ALWNN: Automatic Modulation Classification via Adaptive Lightweight Wavelet Neural Network
Yunhao Quan, Nan Sheng Cheng, Xiucheng Wang, Zhisheng Yin, Wenchao Xu, Danyang Wang · 2024
Automatic Modulation Classification (AMC) plays a crucial role in non-cooperative communication systems and is an essential component of blind signal processing. The application of deep learning methods in modulation classification has shown tremendous potential, surpassing the performance of traditional methods by a large margin.
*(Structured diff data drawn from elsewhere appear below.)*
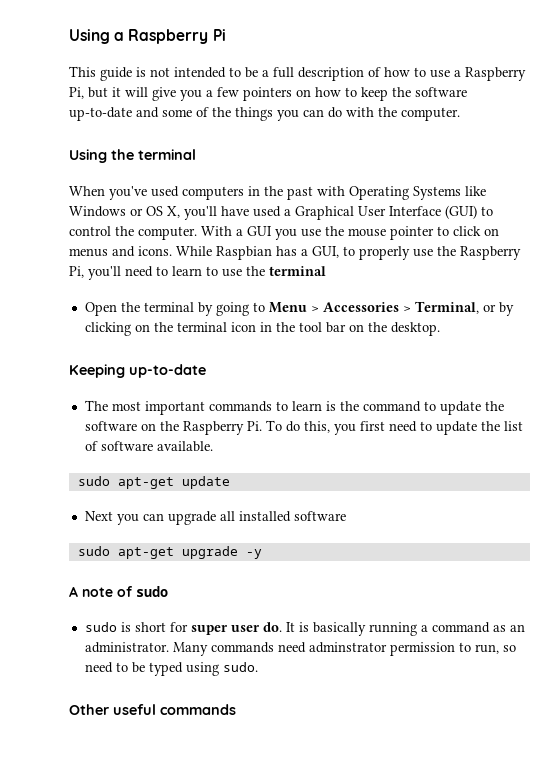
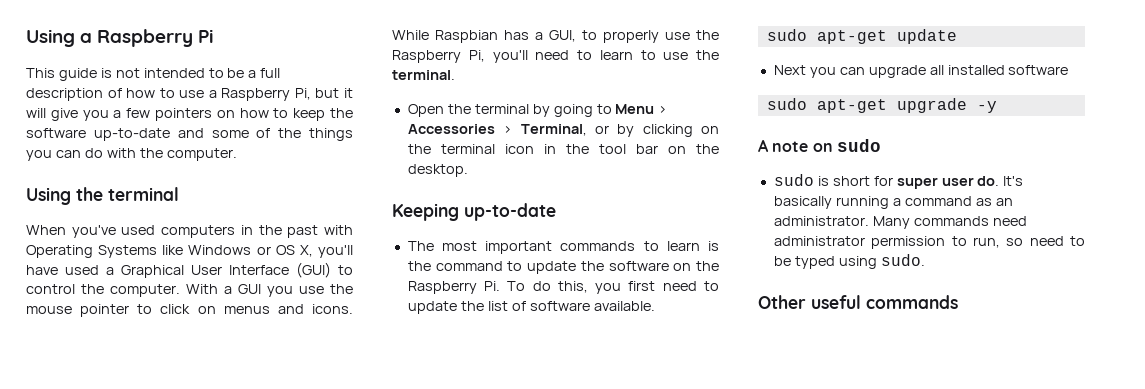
- While Raspbian has a GUI, to properly use the Raspberry Pi, you'll need to learn to use the terminal
+ While Raspbian has a GUI, to properly use the Raspberry Pi, you'll need to learn to use the terminal.
- A note of sudo
+ A note on sudo
- It is basically running a command as an administrator.
+ It's basically running a command as an administrator.
- Many commands need adminstrator permission to run, so need to be typed using sudo.
+ Many commands need administrator permission to run, so need to be typed using sudo.

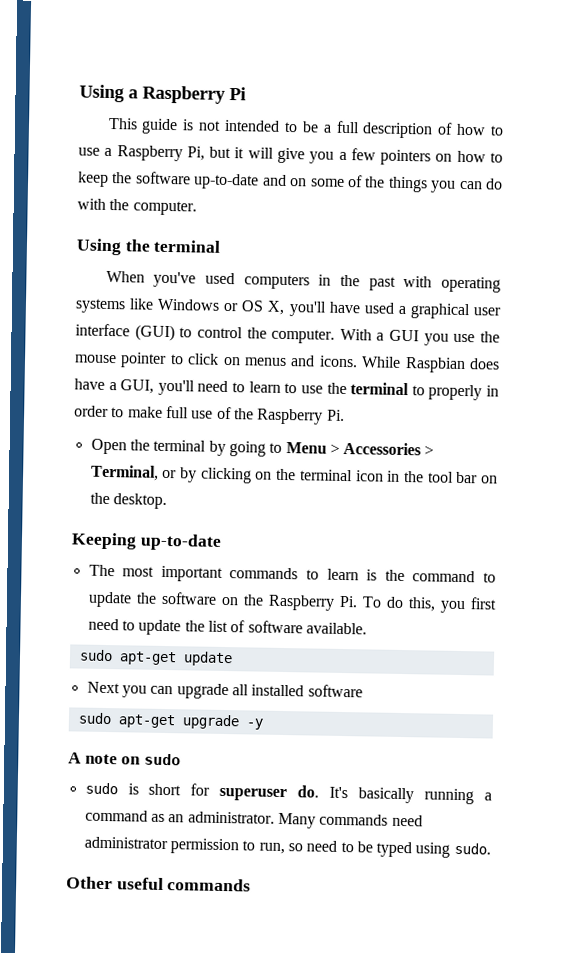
- This guide is not intended to be a full description of how to use a Raspberry Pi, but it will give you a few pointers on how to keep the software up-to-date and some of the things you can do with the computer.
+ This guide is not intended to be a full description of how to use a Raspberry Pi, but it will give you a few pointers on how to keep the software up-to-date and on some of the things you can do with the computer.
- When you've used computers in the past with Operating Systems like Windows or OS X, you'll have used a Graphical User Interface (GUI) to control the computer.
+ When you've used computers in the past with operating systems like Windows or OS X, you'll have used a graphical user interface (GUI) to control the computer.
- While Raspbian has a GUI, to properly use the Raspberry Pi, you'll need to learn to use the terminal.
+ While Raspbian does have a GUI, you'll need to learn to use the terminal to properly in order to make full use of the Raspberry Pi.
- sudo is short for super user do.
+ sudo is short for superuser do.

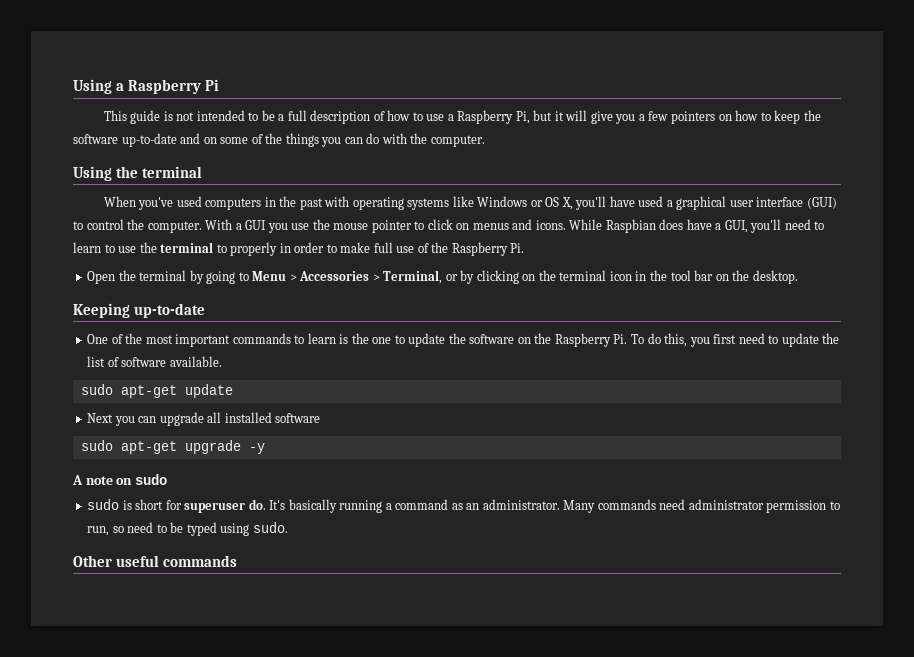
- The most important commands to learn is the command to update the software on the Raspberry Pi. To do this, you first need to update the list of software available.
+ One of the most important commands to learn is the one to update the software on the Raspberry Pi. To do this, you first need to update the list of software available.

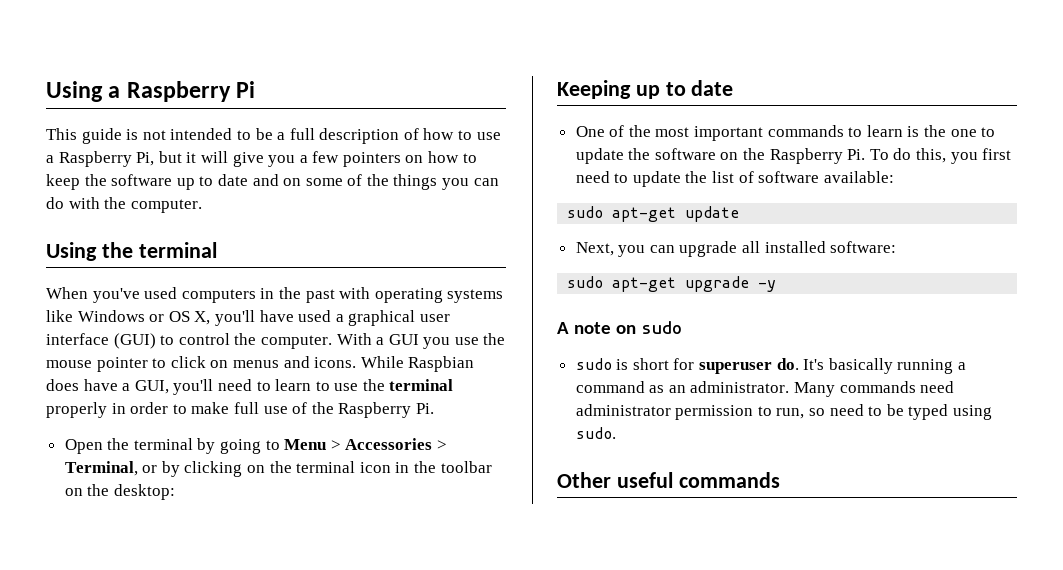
- This guide is not intended to be a full description of how to use a Raspberry Pi, but it will give you a few pointers on how to keep the software up-to-date and on some of the things you can do with the computer.
+ This guide is not intended to be a full description of how to use a Raspberry Pi, but it will give you a few pointers on how to keep the software up to date and on some of the things you can do with the computer.
- While Raspbian does have a GUI, you'll need to learn to use the terminal to properly in order to make full use of the Raspberry Pi.
+ While Raspbian does have a GUI, you'll need to learn to use the terminal properly in order to make full use of the Raspberry Pi.
- Open the terminal by going to Menu > Accessories > Terminal, or by clicking on the terminal icon in the tool bar on the desktop.
+ Open the terminal by going to Menu > Accessories > Terminal, or by clicking on the terminal icon in the toolbar on the desktop:
- Keeping up-to-date
+ Keeping up to date
- One of the most important commands to learn is the one to update the software on the Raspberry Pi. To do this, you first need to update the list of software available.
+ One of the most important commands to learn is the one to update the software on the Raspberry Pi. To do this, you first need to update the list of software available:
- Next you can upgrade all installed software
+ Next, you can upgrade all installed software:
However, the high storage and computational requirements of existing deep learning methods limit their practical applications. In this paper, we propose an AMC technique using an Adaptive Lightweight Wavelet Neural Network (ALWNN) that features a streamlined design and lower computational demands. This innovative model introduces an adaptive wavelet-based feature extraction method that effectively captures information at different frequencies in the input data, ensuring classification accuracy. Additionally, the model incorpo-rates depthwise separable convolution techniques, transforming traditional convolutions into depthwise convolutions and point-wise convolutions, Substantially diminishing the count of the model’s parameters and the complexity of its computations. The proposed ALWNN model strikes a balance between efficiency and accuracy. Simulation results demonstrate that with only 9899 and 9700 parameters, it achieves accuracies of 62.14% and 63.93% on the datasets known as RML2016.10a and RML2016.10b, respectively. Furthermore, we evaluate the model in terms of Floating Point Operations Per Second (FLOPS) and Normalized Multiply-Accumulate Complexity (NMACC) to provide a more comprehensive measure of computational complexity. Compared to existing methods, ALWNN reduces FLOPS by 1.25 to 1.91 orders of magnitude and NMACC by 0.81 to 1.6 orders of magnitude.